Exodus Closes, Marking Official End of the Ex-Gay Movement
The largest Christian ex-gay group is closing, marking the end of the belief that gays can go straight.
It might seem like the “ex-gay” movement ended Thursday, with the closing of Exodus International, the evangelical organization that once practiced “reparative therapy” for gay Christians, and with the apology of its president, Alan Chambers, for the hurt he has caused.
“I am sorry I didn't stand up to people publicly ‘on my side’ who called you names,” Chambers said in an open letter addressed to the “LGBT community.” “I am sorry I have communicated that you and your families are less than me and mine.” The statement announced the Exodus board’s unanimous decision to close its doors.
The move is certainly significant, and is no doubt intended to have a powerful symbolic effect. But the announcement is only the capstone of the rapid disappearance of the “ex-gay movement,” a constellation of evangelical ministries (and a few Jewish and Mormon offshoots) that embraced pseudoscientific therapies to change the sexual orientation of gay believers. The life was sucked out of Exodus by both the momentum of the gay-rights movement and the constant defections of people previously associated with the movement. But perhaps more than anything, it was Chambers himself who had had enough.
Largely unnoticed by the mainstream media, Chambers had for several years been distancing Exodus from the discredited ideas behind reparative therapy and the organizations’ previous claims to have helped “thousands” of people overcome their homosexuality. During his 11 years at Exodus, Chambers gradually moderated his claims about the possibility of changing sexual orientation, questioning the organization’s talk of “change” and rejecting the term “ex-gay.” His 2009 book, Leaving Homosexuality, revealed some of the messiness of his own marriage to a woman after years of living an openly gay life. A year ago Chambers explicitly denounced reparative therapy and said he had never met anyone who changed their sexual orientation, sparking a furor among more conservative ex-gay groups.

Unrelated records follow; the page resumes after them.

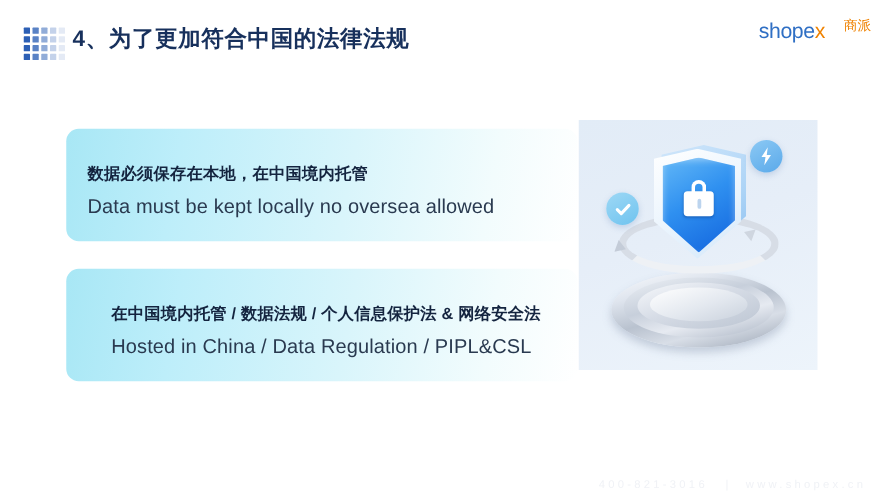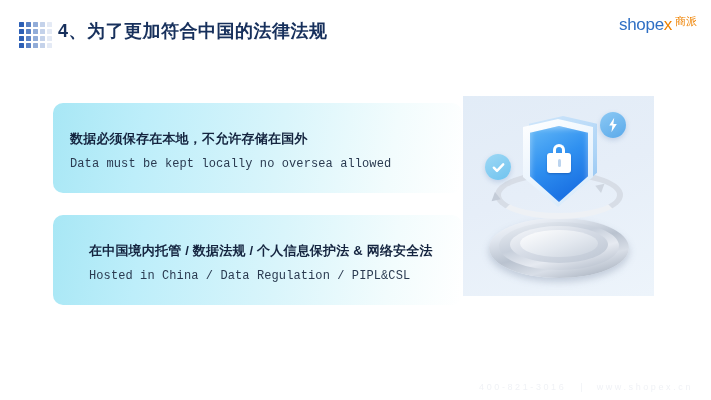--- a/index.html
+++ b/index.html
@@ -66,21 +66,21 @@
     font-size: 17px;
     font-weight: 500;
     color: #2f6fc4;
     letter-spacing: -0.3px;
     line-height: 1;
   }
   .logo .word .x-mark { color: #ef8200; }
   .logo .cn {
     font-size: 11px;
     color: #ef8200;
-    margin-left: 3px;
+    margin-left: 15px;
     letter-spacing: 0px;
     line-height: 1;
   }
 
   
   .card {
     position: absolute;
     left: 53px;
     width: 409px;
     border-radius: 10px;
@@ -93,26 +93,25 @@
 
   .card .cn-line {
     font-size: 13px;
     font-weight: bold;
     color: #14243f;
     letter-spacing: 0.2px;
     white-space: nowrap;
   }
   .card .en-line {
     margin-top: 9px;
-    font-size: 12px;
+    font-size: 16px;
     font-weight: normal;
     color: #2a3a50;
     letter-spacing: 0.1px;
     white-space: nowrap;
-    font-family: Liberation Mono, monospace;
   }
 
   
   .art-panel {
     position: absolute;
     left: 463px;
     top: 96px;
     width: 191px;
     height: 200px;
     background: linear-gradient(160deg, #e2ecf7 0%, #e6eef8 45%, #edf4fb 100%);
@@ -334,21 +333,21 @@
   </div>
 
   <div class="page-title">4、为了更加符合中国的法律法规</div>
 
   <div class="logo">
     <span class="word"><span>shope</span><span class="x-mark">x</span></span>
     <span class="cn">商派</span>
   </div>
 
   <div class="card one">
-    <div class="cn-line">数据必须保存在本地，不允许存储在国外</div>
+    <div class="cn-line">数据必须保存在本地，在中国境内托管</div>
     <div class="en-line">Data must be kept locally no oversea allowed</div>
   </div>
 
   <div class="card two">
     <div class="cn-line">在中国境内托管 / 数据法规 / 个人信息保护法 &amp; 网络安全法</div>
     <div class="en-line">Hosted in China / Data Regulation / PIPL&amp;CSL</div>
   </div>
 
   <div class="art-panel">
     <div class="art-stage">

But Chambers’s gradual makeover of Exodus seems largely driven by the constant deluge of bad news on every possible front. Gay marriage is ascendant, driven by a rapidly shifting public opinion. The pillars of the ex-gay movement’s pretensions to scientific credibility were being demolished. Warren Throckmorton, an evangelical psychologist who studies sexual identity, eventually concluded that there was no evidence reparative therapy worked and became a strong critic of the ex-gay movement’s claims. The well-known psychiatrist Robert Spitzer publicly renounced and apologized for his controversial 2001 study that had been greeted as a holy grail for those looking for evidence therapy could change sexual orientation.
And then there were the “ex-ex-gays.” Both former ex-gay leaders and participants were a constant PR nightmare for the ex-gay movement as they came out, in some cases for the second time, and announced what Chambers would eventually acknowledge: that no one they knew of had ever become straight. In 2007 three former Exodus leaders apologized for their involvement in the organization. In 2010 Baptist minister and ex-gay author George Rekers was caught at the airport with a gay “rentboy” who claimed he had given Rekers “nude body rubs.” In 2011 John Smid, the director of a California ex-gay group then known as Love in Action, apologized on his blog after participating in a documentary that forced him to confront the hurt he had caused.
Even before Exodus explicitly began its rebranding, the ex-gay movement had been decimated inside and out. “We’ve ceased to be a living, breathing organism,” Chambers wrote. The therapies that had once formed its backbone, discredited mainstream ideas from the mid-20th century, had became fossilized in pseudoscientific conservative organizations that lacked even the appearance of credibility. Horror stories about depression and suicidal thoughts from those in ex-gay therapy were reported in the mainstream media and had an effect even on the religious. Last year, Orthodox Jewish rabbis came out against the therapy just a few months after California became the first state to ban it for teens under 18.
But perhaps the biggest factor is the shifting experience of conservative Christians themselves, who can no longer insulate themselves from the reality of the gay people they know and who have begun to accept that sexual orientation isn’t a choice. Gay Christians are no longer isolated from accurate information on the Internet, along with a healthy dose of LGBT criticism of ex-gay claims. Whatever theological beliefs evangelicals may hold, it’s becoming more and more obvious that conversion therapy is a relic of a world that’s all but disappeared.